Where our graduated groups are one year later: over 90% still working togetherPosted in Featured, News
By Christopher Maclay
The Grassroots Reconciliation Group finished working with its first cohort of groups (involving more than 450 people) in late 2011. Given GRG’s commitment to impact and recording impact, we have recently been following up with these groups to see the sustainability of GRG’s interventions.
The findings have been hugely encouraging. 16 of the 17 groups are still fully in operation, and many of them are thriving, expanding their collaborative agricultural efforts, and providing an ongoing form of social support to each other.
Take Gengo Loyo Canyo (meaning ‘Prevention is better than the cure’) in Opit.
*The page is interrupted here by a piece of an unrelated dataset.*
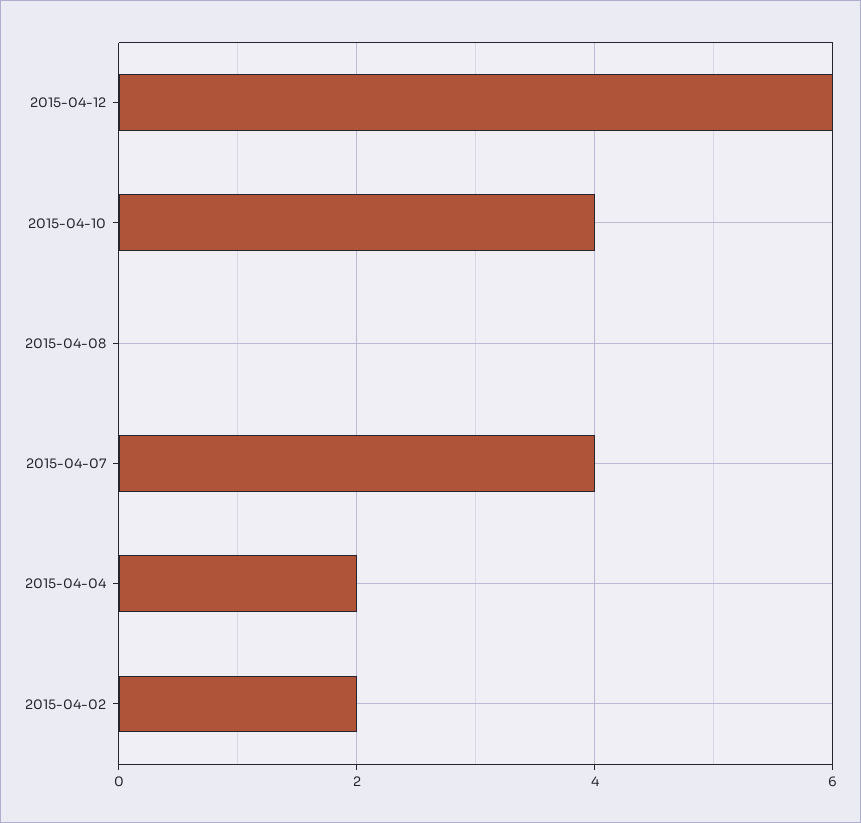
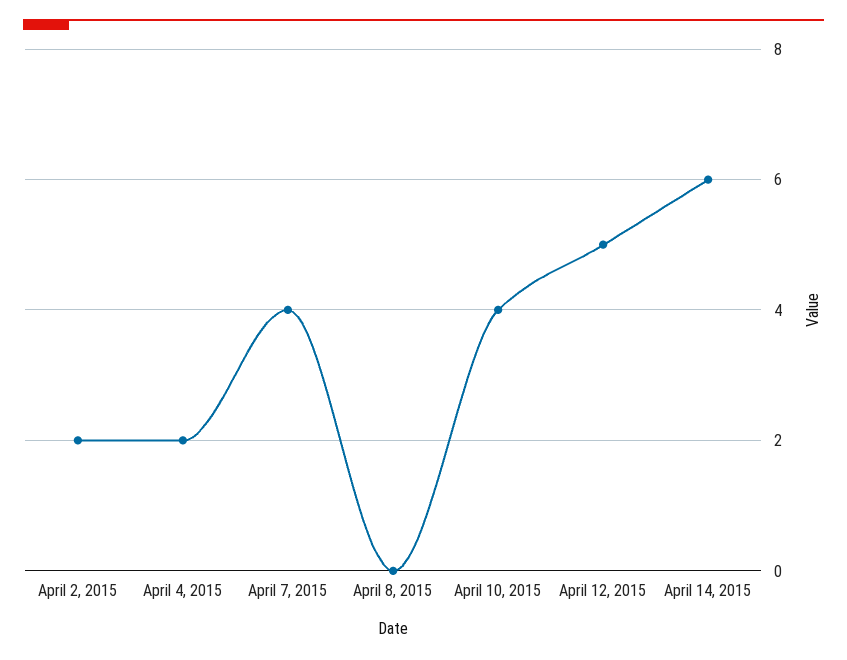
2015-04-12: 6 -> 5
April 14, 2015: none -> 6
The group continues to work together on agricultural production, and recently replicated its learning on vegetable production from GRG on a bigger scale. To do this, they used assets provided by GRG to plough land, and invested their own money into the purchase of seeds. Not only that, but the group continues to provide a valuable source of social support for each other; as one member explained, “The most important thing that I’ve seen is that it unites us – the young, the old, and we work together.”
Moreover, the individual benefits of group engagement have continued. Odogo Alfred, the Vice Chairman of Gengo Loyo Canyo (left in the picture above), explained that he had recently been elected as the Youth Chairman of the community. He explained that his participation, and later leadership role within the GRG group, had changed the way people saw him, and gave him the encouragement to become a leader. Odogo said: “GRG gave me the responsibility to take care of all the benefits that came to the group… they saw that I wasn’t a thief.”
This story is just one from an ongoing research process, in which we have already interviewed over 40 people. We will publish further findings from the report when it is complete in early 2013.